◆ EXERCISE INSTRUCTIONS
Return the whole listing unchanged. Drop the images.
--- GIVEN ENTRIES Enclosed Below ---
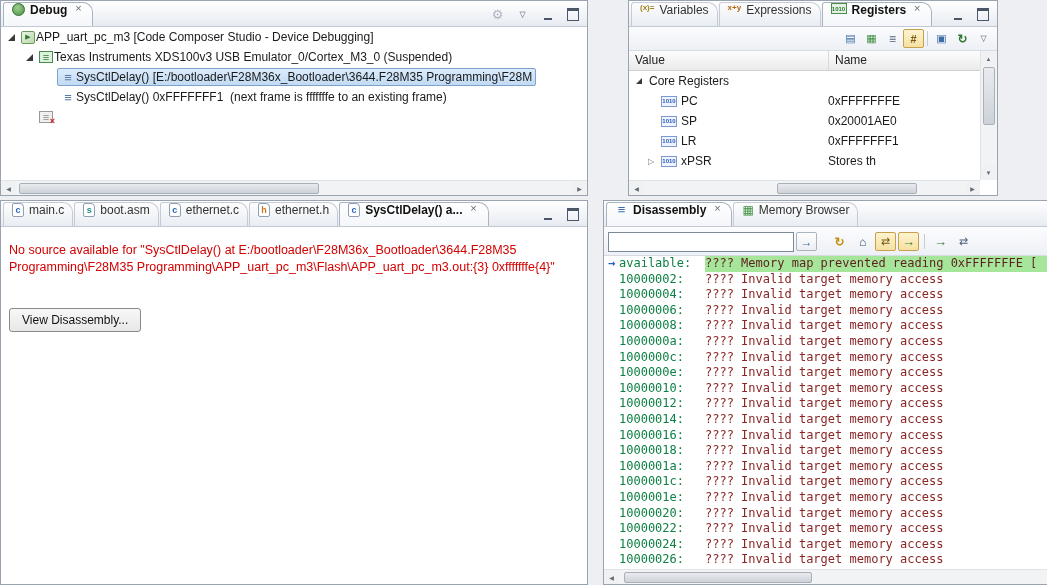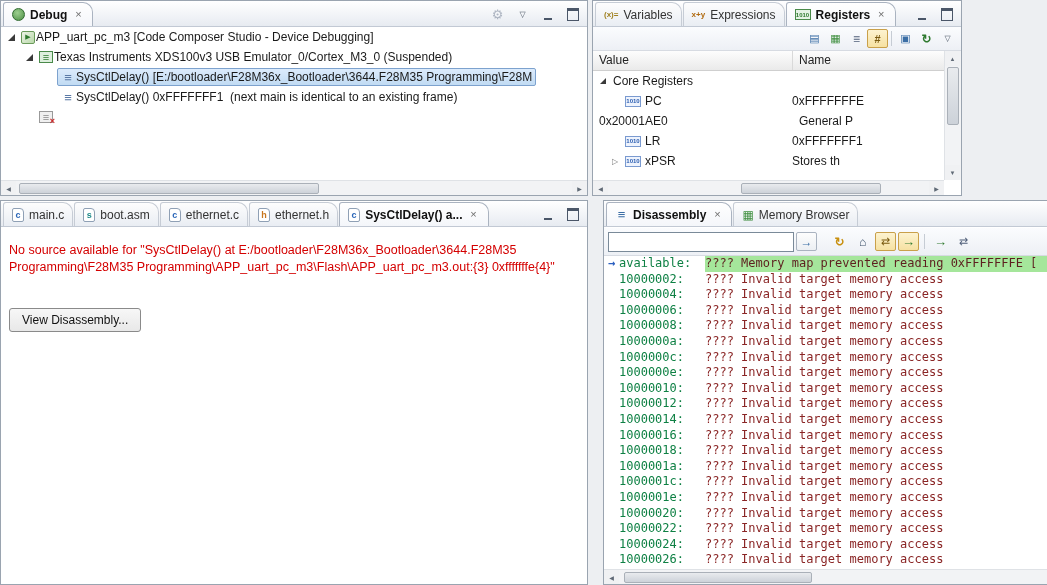--- a/index.html
+++ b/index.html
@@ -1,26 +1,26 @@
 <!DOCTYPE html>
 <html><head>
 <meta charset="utf-8">
 <style>
   *{margin:0;padding:0;box-sizing:border-box}
   html,body{width:1047px;height:585px}
   body{font-family:"Liberation Sans",sans-serif;font-size:12px;background:#edeff2;position:relative;overflow:hidden;color:#1a1a1a}
   .panel{position:absolute;background:#fff;border:1px solid #9aa4b0;overflow:hidden}
   #p-debug{left:0;top:0;width:588px;height:196px}
-  #p-reg{left:592px;top:0;width:370px;height:196px}
+  #p-reg{left:628px;top:0;width:370px;height:196px}
   #p-edit{left:0;top:200px;width:588px;height:385px}
   #p-disasm{left:603px;top:200px;width:532px;height:385px}
 
   
   .tabbar{position:relative;height:26px;background:linear-gradient(#ffffff,#e7ebf1);border-bottom:1px solid #c2c9d4;display:flex;align-items:flex-end;padding-left:2px}
-  .tab{display:inline-flex;align-items:center;gap:5px;height:24px;padding:0 8px;margin-right:1px;border-radius:3px 10px 0 0;color:#333;white-space:nowrap;cursor:default}
+  .tab{display:inline-flex;align-items:flex-start;gap:5px;height:24px;padding:0 8px;margin-right:1px;border-radius:3px 10px 0 0;color:#333;white-space:nowrap;cursor:default}
   .tab{background:linear-gradient(#fdfdfd,#e9edf3);border:1px solid #c6ccd5;border-bottom:none}
   .tab.sel{background:linear-gradient(#ffffff,#f4f6fa);border-color:#aab3c0;font-weight:bold;color:#111}
   .tab .tx{display:none;width:12px;height:12px;line-height:11px;text-align:center;color:#6d6d6d;font-weight:normal;font-size:11px}
   .tab.sel .tx{display:inline-block}
   .tab .tx::before{content:"\00d7"}
   .tb-right{position:absolute;right:4px;top:4px;display:flex;align-items:center;gap:4px}
 
   
   .tbtn{width:21px;height:19px;display:inline-flex;align-items:center;justify-content:center;border:1px solid transparent;border-radius:2px;color:#51607a;cursor:default}
   .tbtn.pressed{background:linear-gradient(#fdf3d0,#f6e1a2);border-color:#c9a04a}
@@ -167,21 +167,21 @@
         <span class="selbox">
           <span class="ticon i-stack-frame"></span>
           <span class="tlabel">SysCtlDelay() [E:/bootloader\F28M36x_Bootloader\3644.F28M35 Programming\F28M</span>
         </span>
       </div>
 
       <div class="trow ind2">
         <span class="exp"></span>
         <span class="selbox">
           <span class="ticon i-stack-frame"></span>
-          <span class="tlabel">SysCtlDelay() 0xFFFFFFF1  (next main is identical to an existing frame)</span>
+          <span class="tlabel">SysCtlDelay() 0xFFFFFFF1  (next frame is fffffffe to an existing frame)</span>
         </span>
       </div>
 
       <div class="trow ind1">
         <span class="exp"></span>
         <span class="selbox">
           <span class="ticon i-core-disconnected"></span>
         </span>
       </div>
     </div>
@@ -251,20 +251,25 @@
         <span class="rc c-name">
           <span class="exp"></span>
           <span class="ticon i-binary"></span>
           <span>PC</span>
         </span>
         <span class="rc c-val">0xFFFFFFFE</span>
         <span class="rc c-desc">Program</span>
       </div>
 
       <div class="rrow child">
+        <span class="rc c-name">
+          <span class="exp"></span>
+          <span class="ticon i-binary"></span>
+          <span>SP</span>
+        </span>
         <span class="rc c-val">0x20001AE0</span>
         <span class="rc c-desc">General P</span>
       </div>
 
       <div class="rrow child">
         <span class="rc c-name">
           <span class="exp"></span>
           <span class="ticon i-binary"></span>
           <span>LR</span>
         </span>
--- End of Enclosed GIVEN ENTRIES ---
◆ RESULT FOR THIS EXERCISE
--- a/index.html
+++ b/index.html
@@ -1,26 +1,26 @@
 <!DOCTYPE html>
 <html><head>
 <meta charset="utf-8">
 <style>
   *{margin:0;padding:0;box-sizing:border-box}
   html,body{width:1047px;height:585px}
   body{font-family:"Liberation Sans",sans-serif;font-size:12px;background:#edeff2;position:relative;overflow:hidden;color:#1a1a1a}
   .panel{position:absolute;background:#fff;border:1px solid #9aa4b0;overflow:hidden}
   #p-debug{left:0;top:0;width:588px;height:196px}
-  #p-reg{left:592px;top:0;width:370px;height:196px}
+  #p-reg{left:628px;top:0;width:370px;height:196px}
   #p-edit{left:0;top:200px;width:588px;height:385px}
   #p-disasm{left:603px;top:200px;width:532px;height:385px}
 
   
   .tabbar{position:relative;height:26px;background:linear-gradient(#ffffff,#e7ebf1);border-bottom:1px solid #c2c9d4;display:flex;align-items:flex-end;padding-left:2px}
-  .tab{display:inline-flex;align-items:center;gap:5px;height:24px;padding:0 8px;margin-right:1px;border-radius:3px 10px 0 0;color:#333;white-space:nowrap;cursor:default}
+  .tab{display:inline-flex;align-items:flex-start;gap:5px;height:24px;padding:0 8px;margin-right:1px;border-radius:3px 10px 0 0;color:#333;white-space:nowrap;cursor:default}
   .tab{background:linear-gradient(#fdfdfd,#e9edf3);border:1px solid #c6ccd5;border-bottom:none}
   .tab.sel{background:linear-gradient(#ffffff,#f4f6fa);border-color:#aab3c0;font-weight:bold;color:#111}
   .tab .tx{display:none;width:12px;height:12px;line-height:11px;text-align:center;color:#6d6d6d;font-weight:normal;font-size:11px}
   .tab.sel .tx{display:inline-block}
   .tab .tx::before{content:"\00d7"}
   .tb-right{position:absolute;right:4px;top:4px;display:flex;align-items:center;gap:4px}
 
   
   .tbtn{width:21px;height:19px;display:inline-flex;align-items:center;justify-content:center;border:1px solid transparent;border-radius:2px;color:#51607a;cursor:default}
   .tbtn.pressed{background:linear-gradient(#fdf3d0,#f6e1a2);border-color:#c9a04a}
@@ -167,21 +167,21 @@
         <span class="selbox">
           <span class="ticon i-stack-frame"></span>
           <span class="tlabel">SysCtlDelay() [E:/bootloader\F28M36x_Bootloader\3644.F28M35 Programming\F28M</span>
         </span>
       </div>
 
       <div class="trow ind2">
         <span class="exp"></span>
         <span class="selbox">
           <span class="ticon i-stack-frame"></span>
-          <span class="tlabel">SysCtlDelay() 0xFFFFFFF1  (next main is identical to an existing frame)</span>
+          <span class="tlabel">SysCtlDelay() 0xFFFFFFF1  (next frame is fffffffe to an existing frame)</span>
         </span>
       </div>
 
       <div class="trow ind1">
         <span class="exp"></span>
         <span class="selbox">
           <span class="ticon i-core-disconnected"></span>
         </span>
       </div>
     </div>
@@ -251,20 +251,25 @@
         <span class="rc c-name">
           <span class="exp"></span>
           <span class="ticon i-binary"></span>
           <span>PC</span>
         </span>
         <span class="rc c-val">0xFFFFFFFE</span>
         <span class="rc c-desc">Program</span>
       </div>
 
       <div class="rrow child">
+        <span class="rc c-name">
+          <span class="exp"></span>
+          <span class="ticon i-binary"></span>
+          <span>SP</span>
+        </span>
         <span class="rc c-val">0x20001AE0</span>
         <span class="rc c-desc">General P</span>
       </div>
 
       <div class="rrow child">
         <span class="rc c-name">
           <span class="exp"></span>
           <span class="ticon i-binary"></span>
           <span>LR</span>
         </span>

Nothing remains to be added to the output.